La nostra presenza femminista nelle lotte di un movimento che solo per semplicità continuiamo a chiamare universitario, ci ha messo davanti anche a problemi di segno diverso. La manifestazione dell’8 marzo (ma anche altre manifestazioni o assemblee tenute all’università), ha visto per esempio al suo interno la presenza di settori di compagne soprattutto studentesse per ora in gran parte esterne ad una pratica femminista. Con questa parte del movimento delle donne che siamo ben lontane dall’identificare con le «donne dell’autonomia» o con il MLDA con cui la prospettiva del confronto appare quanto mai problematica, crediamo invece sia utile e possibile discutere.

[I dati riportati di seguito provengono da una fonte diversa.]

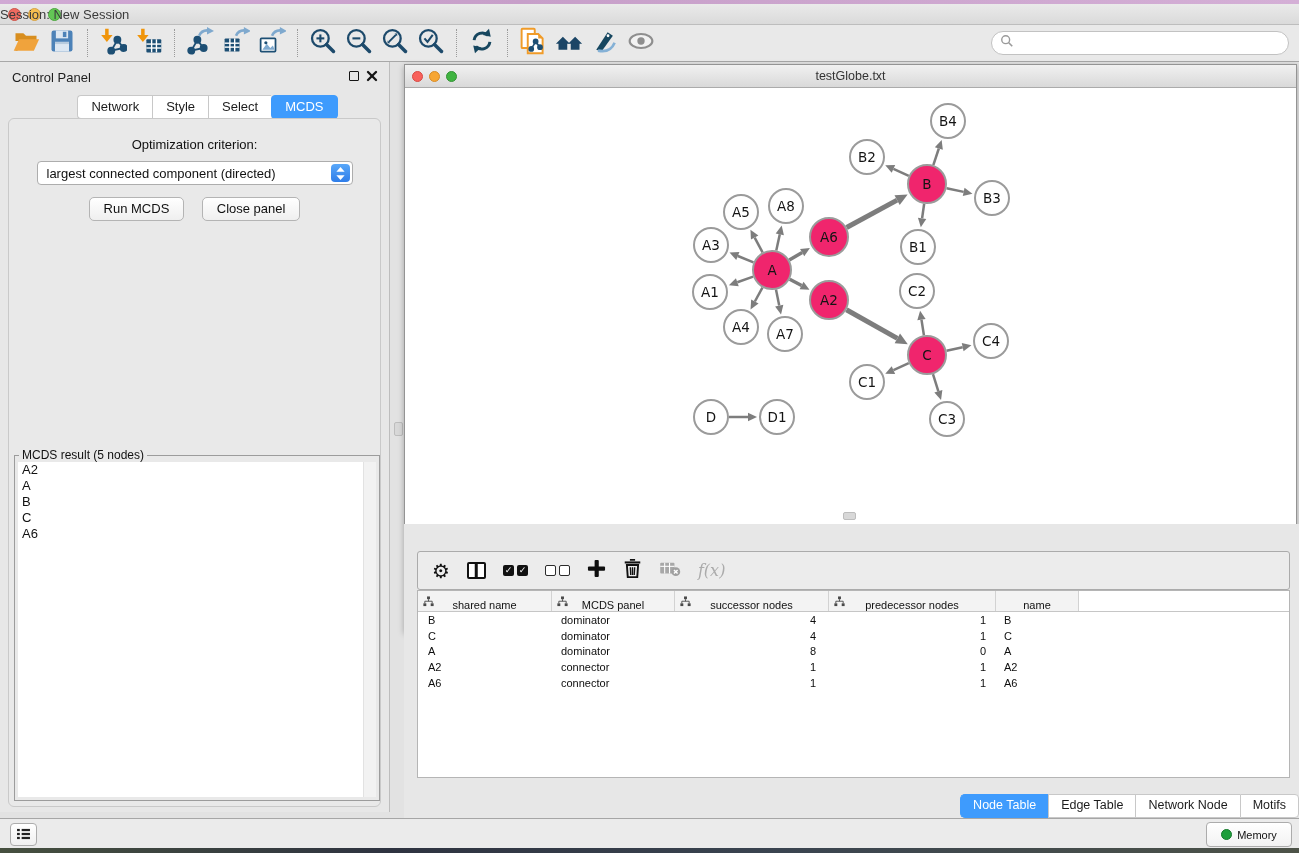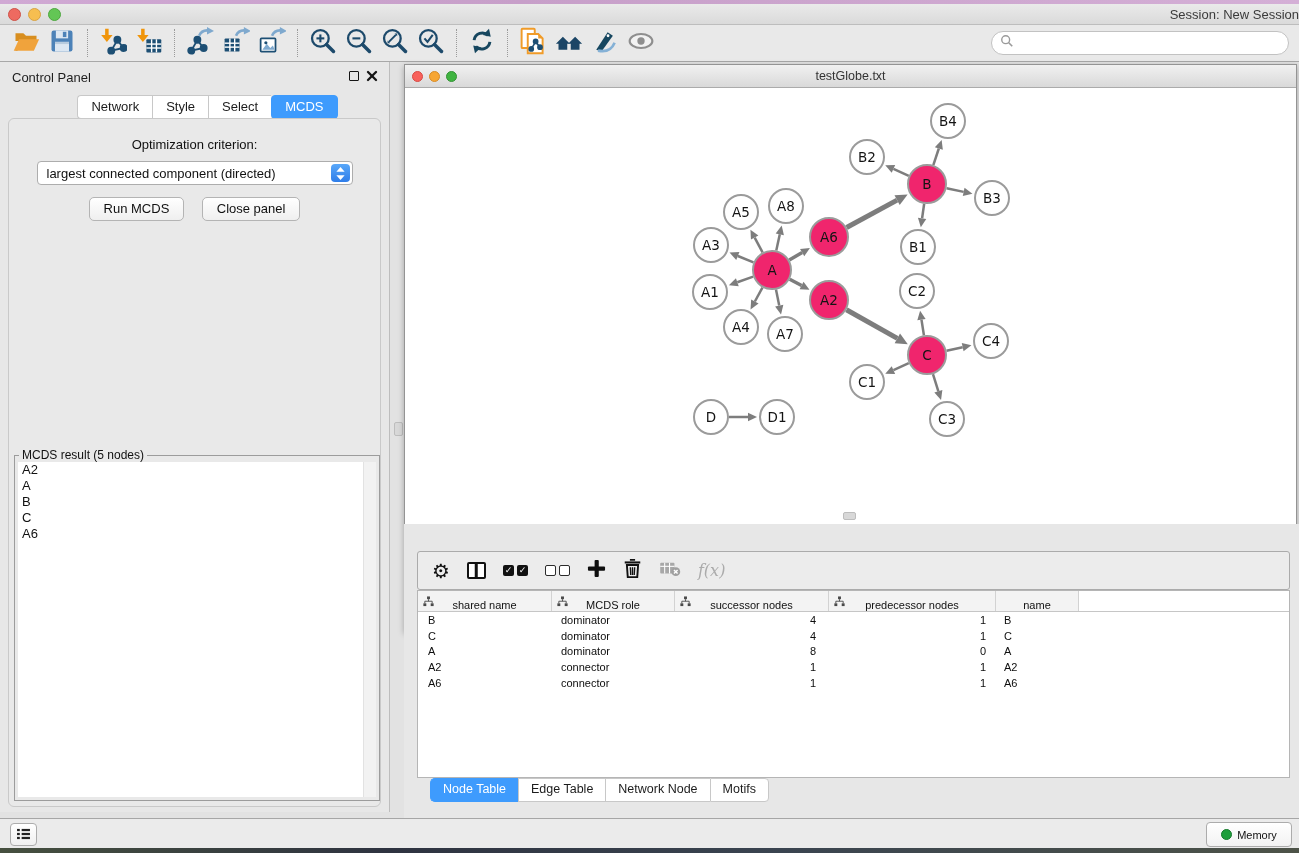--- a/index.html
+++ b/index.html
@@ -8,21 +8,21 @@
 
   
   .desktop-top { position:absolute; top:0; left:0; width:100%; height:4px;
     background:linear-gradient(90deg,#D0A9D4,#C79FC9 40%,#D4AFD6); }
   .desktop-bottom { position:absolute; top:848px; left:0; width:100%; height:5px;
     background:linear-gradient(90deg,#46503f,#2e3340 30%,#3a4450 60%,#4d5348); }
 
   
   .titlebar { position:absolute; top:4px; left:0; width:100%; height:21px;
     background:linear-gradient(#EAEAEA,#DADADA); border-bottom:1px solid #BDBDBD; }
-  .titlebar .title { position:absolute; left:0; right:0; top:3px; text-align:right;
+  .titlebar .title { position:absolute; left:0; right:0; top:3px; text-align:left;
     font-size:13px; color:#3b3b3b; }
   .tl { position:absolute; border-radius:50%; }
   .titlebar .tl { width:13px; height:13px; top:4px; }
   .tl.red { background:#EE6A60; border:1px solid #CE5248; }
   .tl.yellow { background:#F6BE50; border:1px solid #D8A343; }
   .tl.green { background:#63C655; border:1px solid #4EA73F; }
 
   
   .toolbar { position:absolute; top:25px; left:0; width:100%; height:37px; background:#E9E9E9;
     border-bottom:1px solid #A8A8A8; display:flex; align-items:center; padding-left:8px; }
@@ -116,21 +116,21 @@
   .th .h-ico { position:absolute; left:5px; top:5px; }
   .th.filler { background:#fff; border-right:none; }
   .tp-row { display:grid; grid-template-columns:134px 123px 154px 167px 83px 1fr; height:15.7px;
     font-size:11px; color:#0d0d0d; align-items:center; }
   .td.c0 { padding-left:10px; }
   .td.c1 { padding-left:9px; }
   .td.c2 { text-align:right; padding-right:13px; }
   .td.c3 { text-align:right; padding-right:10px; }
   .td.c4 { padding-left:8px; }
 
-  .tp-tabs { position:absolute; left:0; right:0; top:254px; text-align:left; }
+  .tp-tabs { position:absolute; left:0; right:0; top:270px; text-align:right; }
   .tp-tabs .tab { font-size:12.5px; padding:3px 12px 4px; }
   .tp-tabs .tab.active { border-radius:5px 0 0 5px; }
 
   
   .status-bar { position:absolute; top:818px; left:0; width:100%; height:30px; background:#EBEBEB;
     border-top:1px solid #A6A6A6; }
   .sb-list-btn { position:absolute; left:10px; top:4px; width:27px; height:23px;
     background:linear-gradient(#FFF,#F0F0F0); border:1px solid #ACACAC; border-radius:4px;
     display:flex; align-items:center; justify-content:center; }
   .sb-memory { position:absolute; right:7px; top:3px; width:86px; height:25px;
@@ -532,21 +532,21 @@
               </svg></span>
             <span>shared name</span>
           </span>
         <span class="th">
             <span class="h-ico"><svg viewBox="0 0 12 12" width="11" height="11">
                 <rect x="4.4" y="0.5" width="3.2" height="3" fill="#4a4a4a"></rect>
                 <rect x="0.4" y="8" width="3.2" height="3" fill="#4a4a4a"></rect>
                 <rect x="8.4" y="8" width="3.2" height="3" fill="#4a4a4a"></rect>
                 <path d="M6 3.5v2.2M2 8V5.7h8V8" stroke="#4a4a4a" fill="none"></path>
               </svg></span>
-            <span>MCDS role</span>
+            <span>MCDS panel</span>
           </span>
         <span class="th">
             <span class="h-ico"><svg viewBox="0 0 12 12" width="11" height="11">
                 <rect x="4.4" y="0.5" width="3.2" height="3" fill="#4a4a4a"></rect>
                 <rect x="0.4" y="8" width="3.2" height="3" fill="#4a4a4a"></rect>
                 <rect x="8.4" y="8" width="3.2" height="3" fill="#4a4a4a"></rect>
                 <path d="M6 3.5v2.2M2 8V5.7h8V8" stroke="#4a4a4a" fill="none"></path>
               </svg></span>
             <span>successor nodes</span>
           </span>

I tempi e i modi di questo confronto sono tutti da decidere, ma pensiamo di andarci cercando di superare i noti, opposti limiti dell’aristocraticismo che nasconde la paura delle differenze o di un proselitismo teso al «recupero», concezione dell’avanguardia estranea al movimento femminista. A queste compagne risulta forse difficile capire il significato dell’autocoscienza e del separatismo, che sono invece il presupposto della nostra organizazione come movimento femminista. A noi molte volte risulta invece difficile il confronto con donne che non abbiano la nostra stessa pratica: non è sempre possibile metterne fuori di noi la ricchezza. La paura di non poter spiegare ciò che solo nella vita di ognuna e nella coscienza collettiva di movimento assume un senso preciso, la paura di diluire il significato delle nostre proposte abbassandole alla stregua di ricette bell’e pronte su cui chiamare allo schieramento, e d’altra parte la sofferenza e la rabbia quando ai tentativi di comunicazione viene opposto un rifiuto non possono costringerci al al silenzio.
A queste compagne pensiamo di poter dire che la lotta contro lo sfruttamento di una classe sull’altra che non sia anche presa di coscienza dell’oppressione che tutte come donne viviamo, si traduce solo in nuova estraneazione. D’altra parte, la nostra oppressione, molte di noi hanno dovuto «imparare» a riconoscerla quando altri tipi di sfruttamento ci sembravano più immediati ed evidenti: anche per questo il progetto di liberazione della donna è così complesso e difficile.